» **Data for the task**
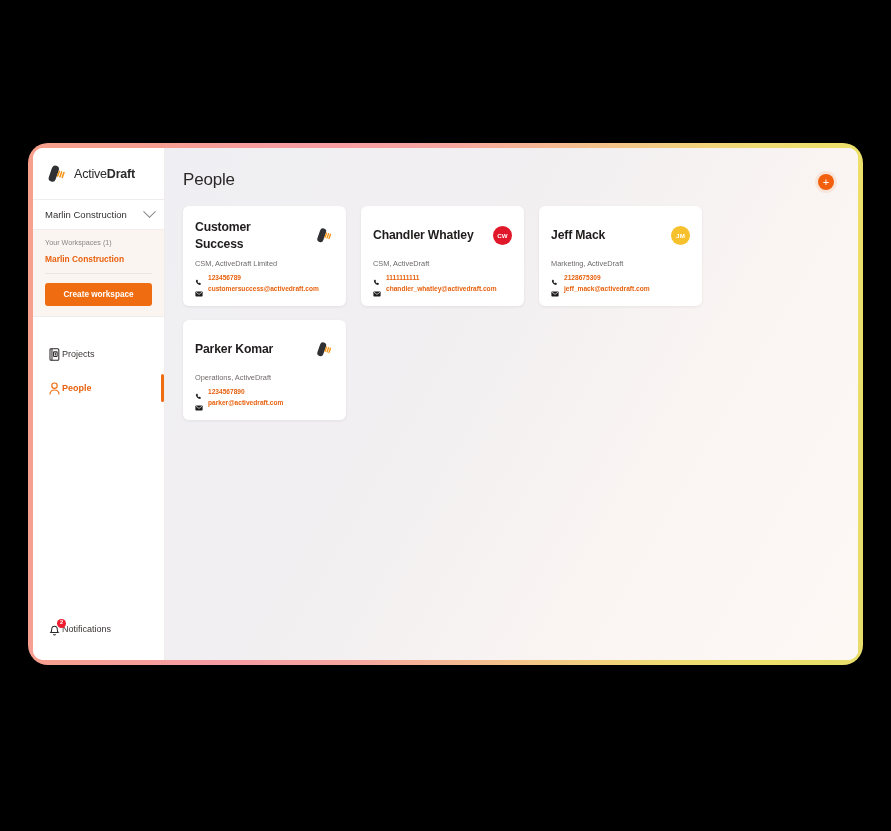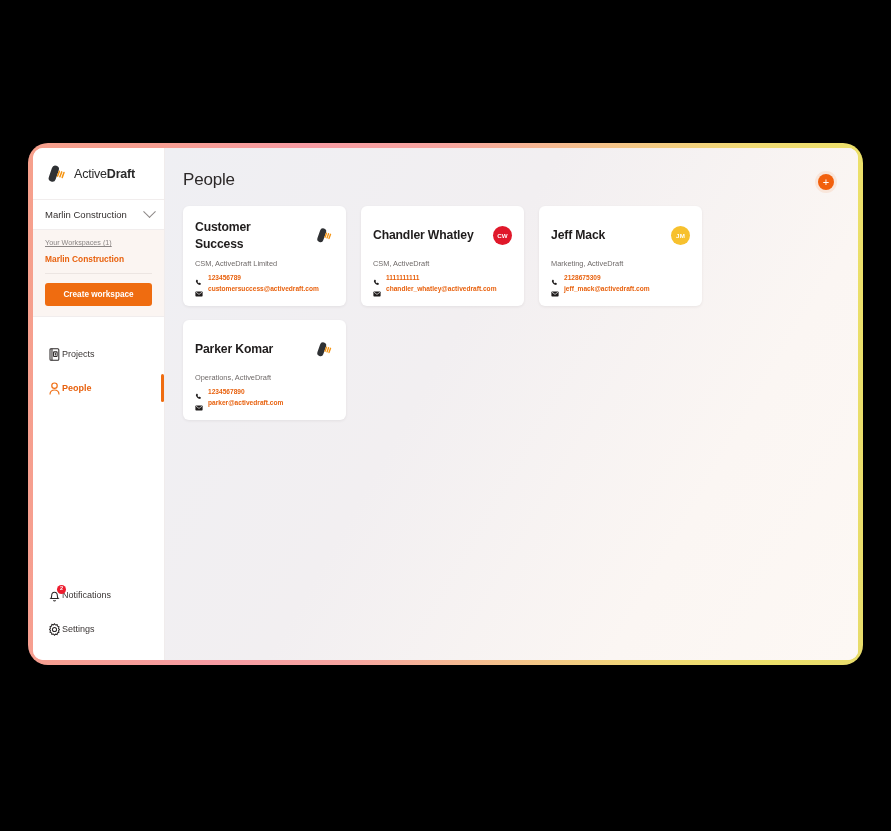--- a/index.html
+++ b/index.html
@@ -99,7 +99,6 @@
     font-size: 7.2px;
     color: #8a8584;
     margin-bottom: 7px;
-    text-decoration: underline;
   }
   .ws-current {
     font-size: 8.4px;

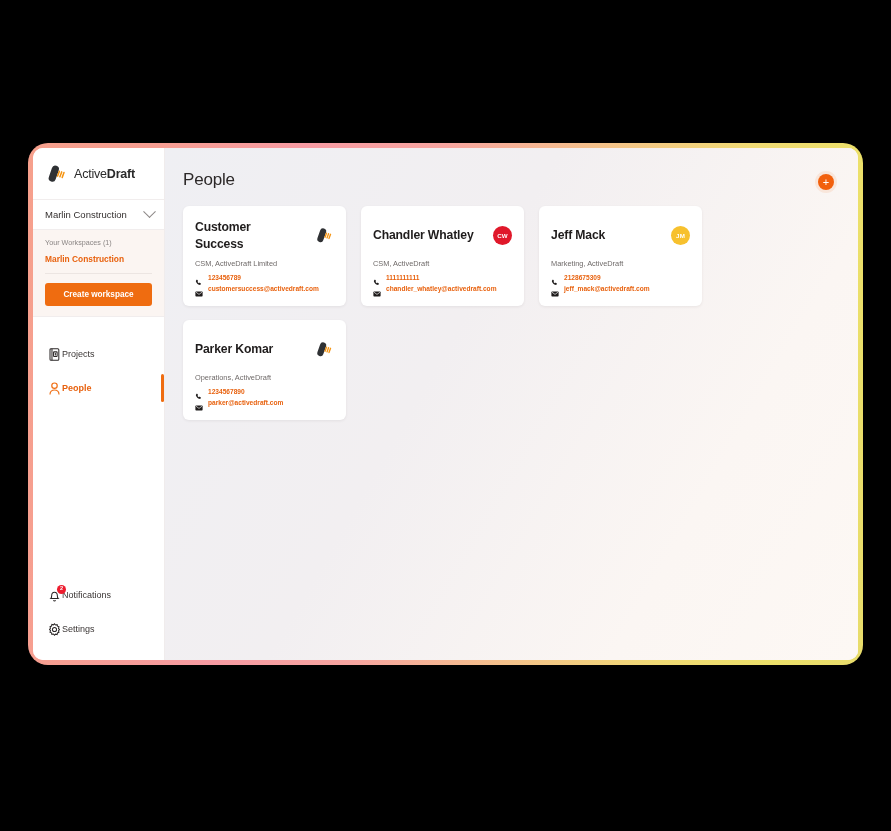--- a/index.html
+++ b/index.html
@@ -349,15 +349,6 @@
           <span class="nav-label">Notifications</span>
         </div>
 
-        <div class="nav-item">
-          <span class="nav-icon">
-            <svg viewBox="0 0 16 16" width="15" height="15" fill="none" stroke="#2c2828" stroke-width="1.1">
-              <circle cx="8" cy="8" r="2.2"></circle>
-              <path d="M8 1.9l1.1 1.3 1.7-0.4 0.4 1.7 1.6 0.7-0.6 1.6 1.1 1.3-1.1 1.3 0.6 1.6-1.6 0.7-0.4 1.7-1.7-0.4L8 14.1l-1.1-1.3-1.7 0.4-0.4-1.7-1.6-0.7 0.6-1.6L2.7 7.9l1.1-1.3-0.6-1.6 1.6-0.7 0.4-1.7 1.7 0.4z"></path>
-            </svg>
-          </span>
-          <span class="nav-label">Settings</span>
-        </div>
       </div>
     </aside>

» **Your instructions**
Except for pictures, copy the records above exactly.

» **Response to the exercise**
--- a/index.html
+++ b/index.html
@@ -99,7 +99,6 @@
     font-size: 7.2px;
     color: #8a8584;
     margin-bottom: 7px;
-    text-decoration: underline;
   }
   .ws-current {
     font-size: 8.4px;

--- a/index.html
+++ b/index.html
@@ -349,15 +349,6 @@
           <span class="nav-label">Notifications</span>
         </div>
 
-        <div class="nav-item">
-          <span class="nav-icon">
-            <svg viewBox="0 0 16 16" width="15" height="15" fill="none" stroke="#2c2828" stroke-width="1.1">
-              <circle cx="8" cy="8" r="2.2"></circle>
-              <path d="M8 1.9l1.1 1.3 1.7-0.4 0.4 1.7 1.6 0.7-0.6 1.6 1.1 1.3-1.1 1.3 0.6 1.6-1.6 0.7-0.4 1.7-1.7-0.4L8 14.1l-1.1-1.3-1.7 0.4-0.4-1.7-1.6-0.7 0.6-1.6L2.7 7.9l1.1-1.3-0.6-1.6 1.6-0.7 0.4-1.7 1.7 0.4z"></path>
-            </svg>
-          </span>
-          <span class="nav-label">Settings</span>
-        </div>
       </div>
     </aside>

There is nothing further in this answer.